By Benjamin Pimentel
SAN FRANCISCO (MarketWatch) – Hewlett-Packard on Monday reported a higher quarterly profit, despite a dip in sales, as the Silicon Valley behemoth reeled from lower revenue in its key PC and printer segments.

But the Palo Alto, Calif.-based company also posted a higher revenue for its information-technology services business, underscoring H-P’s transformation from a traditional hardware maker.

Shares of H-P (HPQ 50.83, -0.19, -0.37%) dipped fractionally in after-hours trading; they closed the regular session up 2% to $51.02.

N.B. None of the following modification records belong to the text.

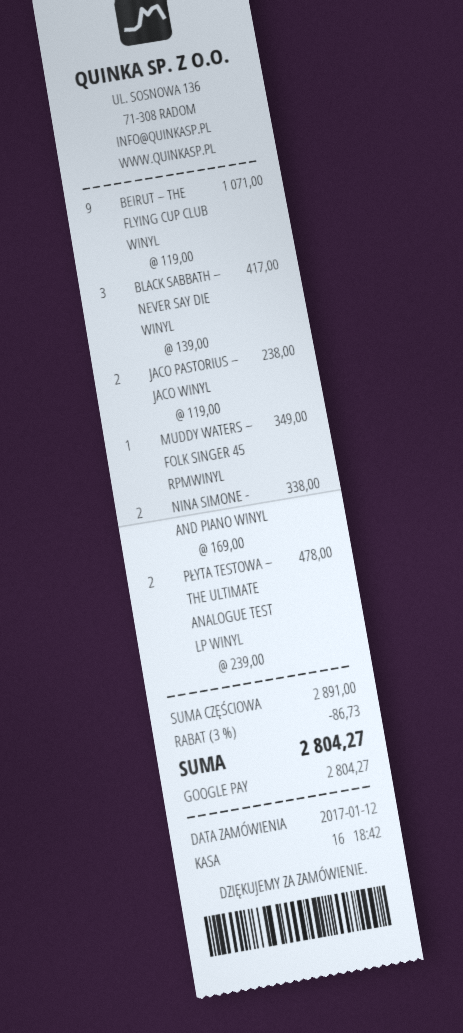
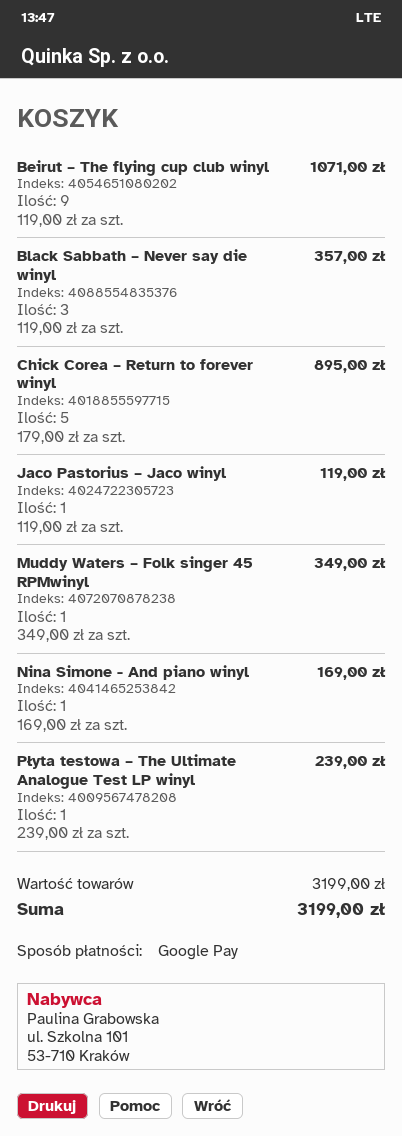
BLACK SABBATH – NEVER SAY DIE WINYL: 3 x 139.00 = 417.00 -> 3 x 119.00 = 357.00
JACO PASTORIUS – JACO WINYL: 2 x 119.00 = 238.00 -> 1 x 119.00 = 119.00
NINA SIMONE - AND PIANO WINYL: 2 x 169.00 = 338.00 -> 1 x 169.00 = 169.00
PŁYTA TESTOWA – THE ULTIMATE ANALOGUE TEST LP WINYL: 2 x 239.00 = 478.00 -> 1 x 239.00 = 239.00
Chick Corea – Return to forever winyl: none -> 5 x 179.00 = 895.00
subtotal: 2891.00 -> 3199.00
discount: 3% = 86.73 -> none
total: 2804.27 -> 3199.00

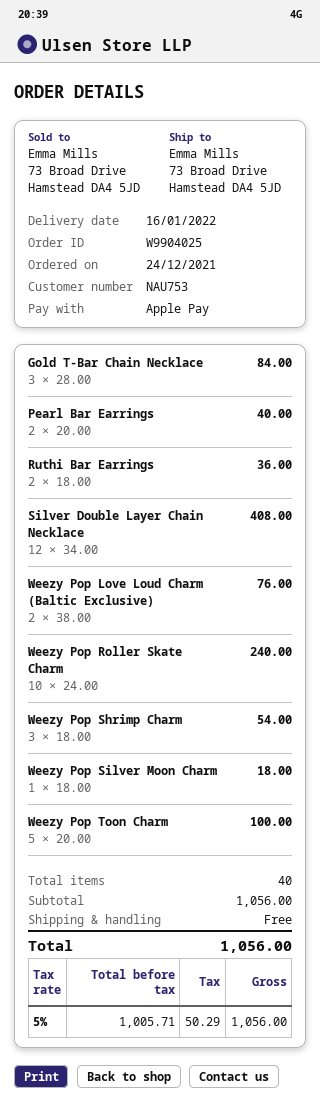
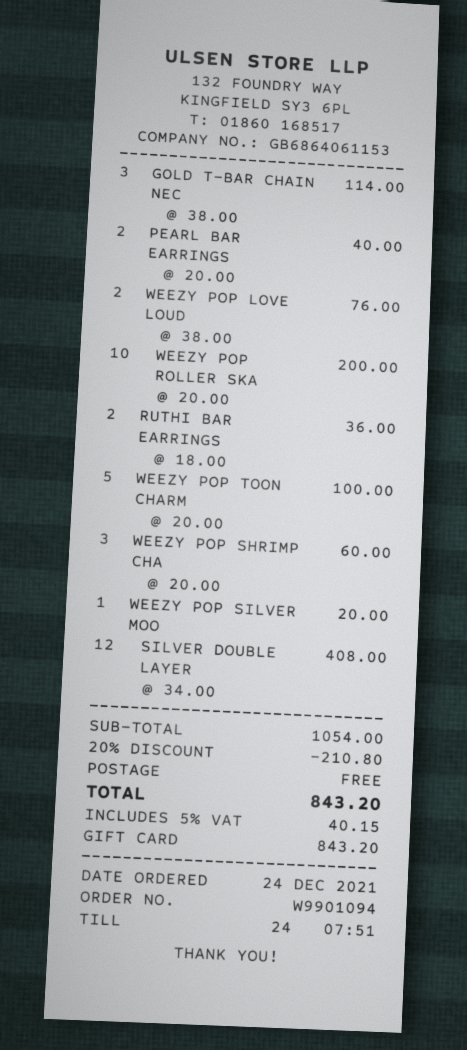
order number: W9904025 -> W9901094
payment method: Apple Pay -> gift card
Gold T-Bar Chain Necklace: 3 x 28.00 = 84.00 -> 3 x 38.00 = 114.00
Weezy Pop Roller Skate Charm: 10 x 24.00 = 240.00 -> 10 x 20.00 = 200.00
Weezy Pop Shrimp Charm: 3 x 18.00 = 54.00 -> 3 x 20.00 = 60.00
Weezy Pop Silver Moon Charm: 1 x 18.00 = 18.00 -> 1 x 20.00 = 20.00
subtotal: 1056.00 -> 1054.00
discount: none -> 20% = 210.80
tax: 5% = 50.29 -> 5% = 40.15
total: 1056.00 -> 843.20

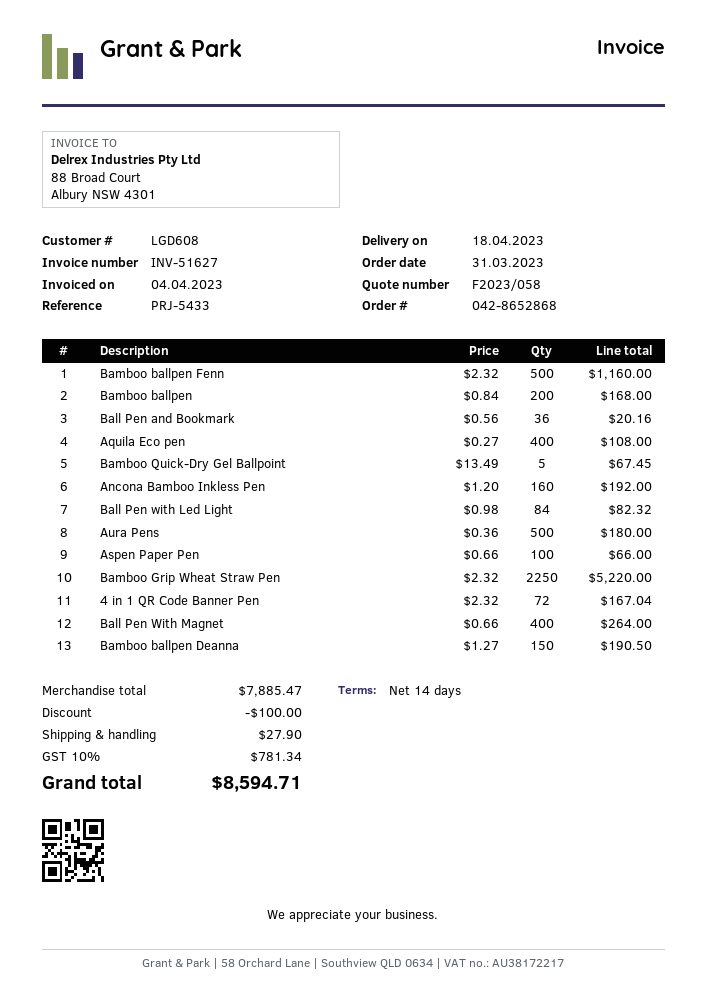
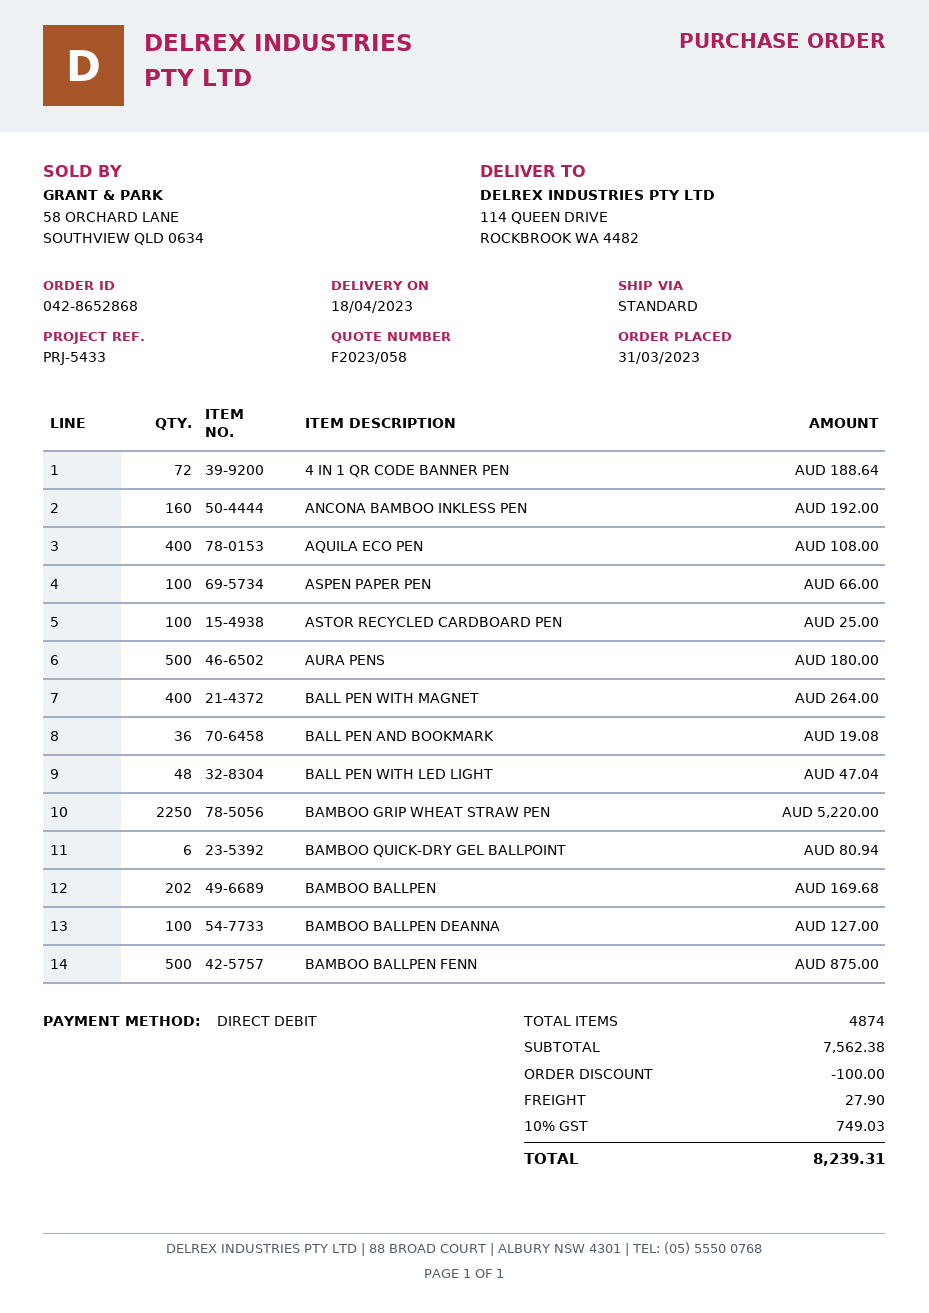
Bamboo ballpen Fenn: 500 for 1160.00 -> 500 for 875.00
Bamboo ballpen: 200 for 168.00 -> 202 for 169.68
Ball Pen and Bookmark: 36 for 20.16 -> 36 for 19.08
Bamboo Quick-Dry Gel Ballpoint: 5 for 67.45 -> 6 for 80.94
Ball Pen with Led Light: 84 for 82.32 -> 48 for 47.04
4 in 1 QR Code Banner Pen: 72 for 167.04 -> 72 for 188.64
Bamboo ballpen Deanna: 150 for 190.50 -> 100 for 127.00
ASTOR RECYCLED CARDBOARD PEN: none -> 100 for 25.00
subtotal: 7885.47 -> 7562.38
tax: 10% = 781.34 -> 10% = 749.03
total: 8594.71 -> 8239.31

AT&T shares, bolstered by a 6.2% dividend, look attractive even if it loses the exclusive right to sell Apple’s iPhone.

The Palo Alto, Calif.-based company reported a fiscal fourth-quarter profit of $2.4 billion, or 99 cents a share, compared with a profit of $2.1 billion or 84 cents a share for the same period a year ago.

Revenue was $30.8 billion, down from $33.6 billion for the quarter in the previous year. Adjusted income was $1.14 a share.

Analysts had expected H-P to report earnings of $1.13 a share, on revenue of $30.4 billion, according to a consensus survey by Thomson Reuters.

For the current quarter, the company said it expects revenue of roughly $29.6 billion to $29.9 billion, and GAAP earnings in the range of 90 cents a share to 92 cents a share. H-P said it expects adjusted earnings in the range of $1.03 to $1.05.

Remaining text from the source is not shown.